(WHAT IS EXPECTED): Identify all lines of the data containing the string "advice" and copy them.

(DATA TO EXAMINE):
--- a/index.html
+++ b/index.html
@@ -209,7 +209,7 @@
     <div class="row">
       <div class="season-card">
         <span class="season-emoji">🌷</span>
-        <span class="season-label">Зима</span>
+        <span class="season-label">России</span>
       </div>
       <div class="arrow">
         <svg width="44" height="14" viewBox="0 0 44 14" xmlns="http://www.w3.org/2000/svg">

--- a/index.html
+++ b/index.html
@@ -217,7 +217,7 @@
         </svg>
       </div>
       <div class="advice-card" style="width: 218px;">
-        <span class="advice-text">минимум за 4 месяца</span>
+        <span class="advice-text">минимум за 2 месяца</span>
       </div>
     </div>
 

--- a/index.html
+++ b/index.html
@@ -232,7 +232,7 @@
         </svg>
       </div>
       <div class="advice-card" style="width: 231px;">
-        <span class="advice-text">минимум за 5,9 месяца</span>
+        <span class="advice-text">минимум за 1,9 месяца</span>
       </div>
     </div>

* * *

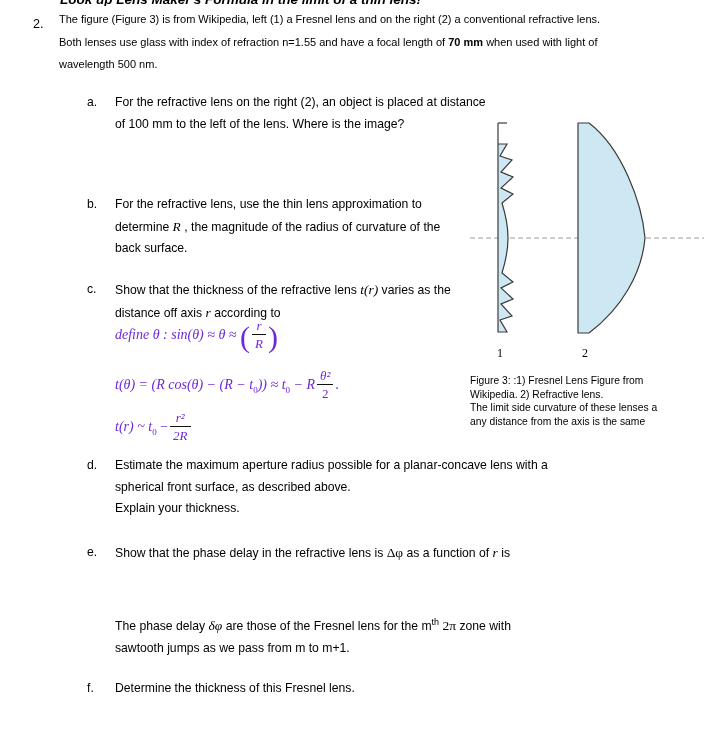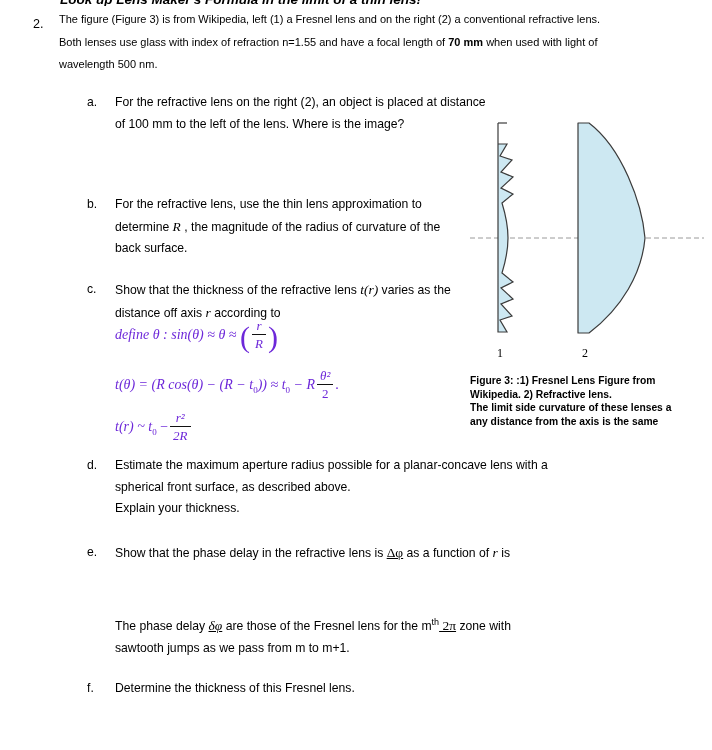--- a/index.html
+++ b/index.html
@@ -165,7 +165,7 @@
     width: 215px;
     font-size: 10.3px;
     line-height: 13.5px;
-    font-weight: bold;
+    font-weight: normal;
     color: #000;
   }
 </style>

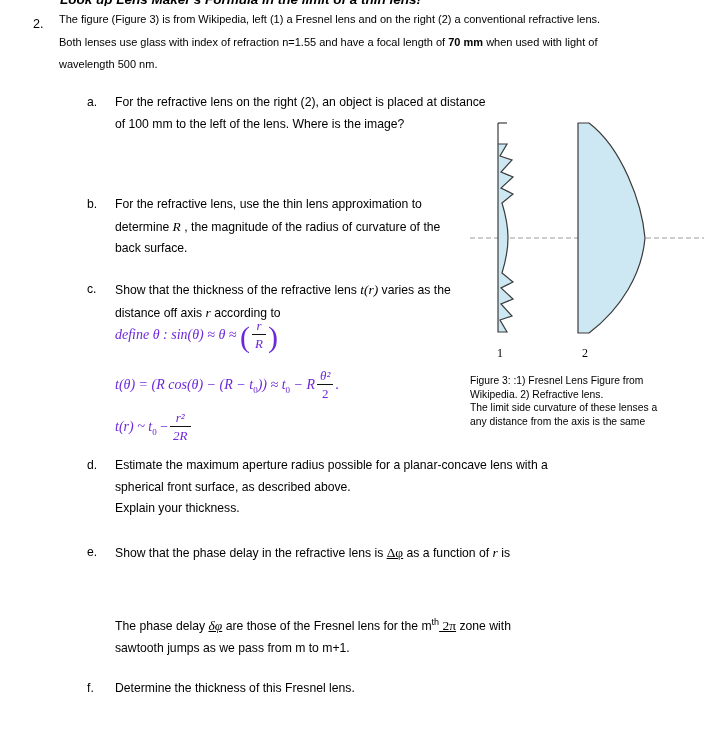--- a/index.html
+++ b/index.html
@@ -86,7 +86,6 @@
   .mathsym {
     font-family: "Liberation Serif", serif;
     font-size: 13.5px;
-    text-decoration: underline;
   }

(TASK ANSWER):
       <div class="advice-card" style="width: 218px;">
-        <span class="advice-text">минимум за 4 месяца</span>
+        <span class="advice-text">минимум за 2 месяца</span>
       <div class="advice-card" style="width: 231px;">
-        <span class="advice-text">минимум за 5,9 месяца</span>
+        <span class="advice-text">минимум за 1,9 месяца</span>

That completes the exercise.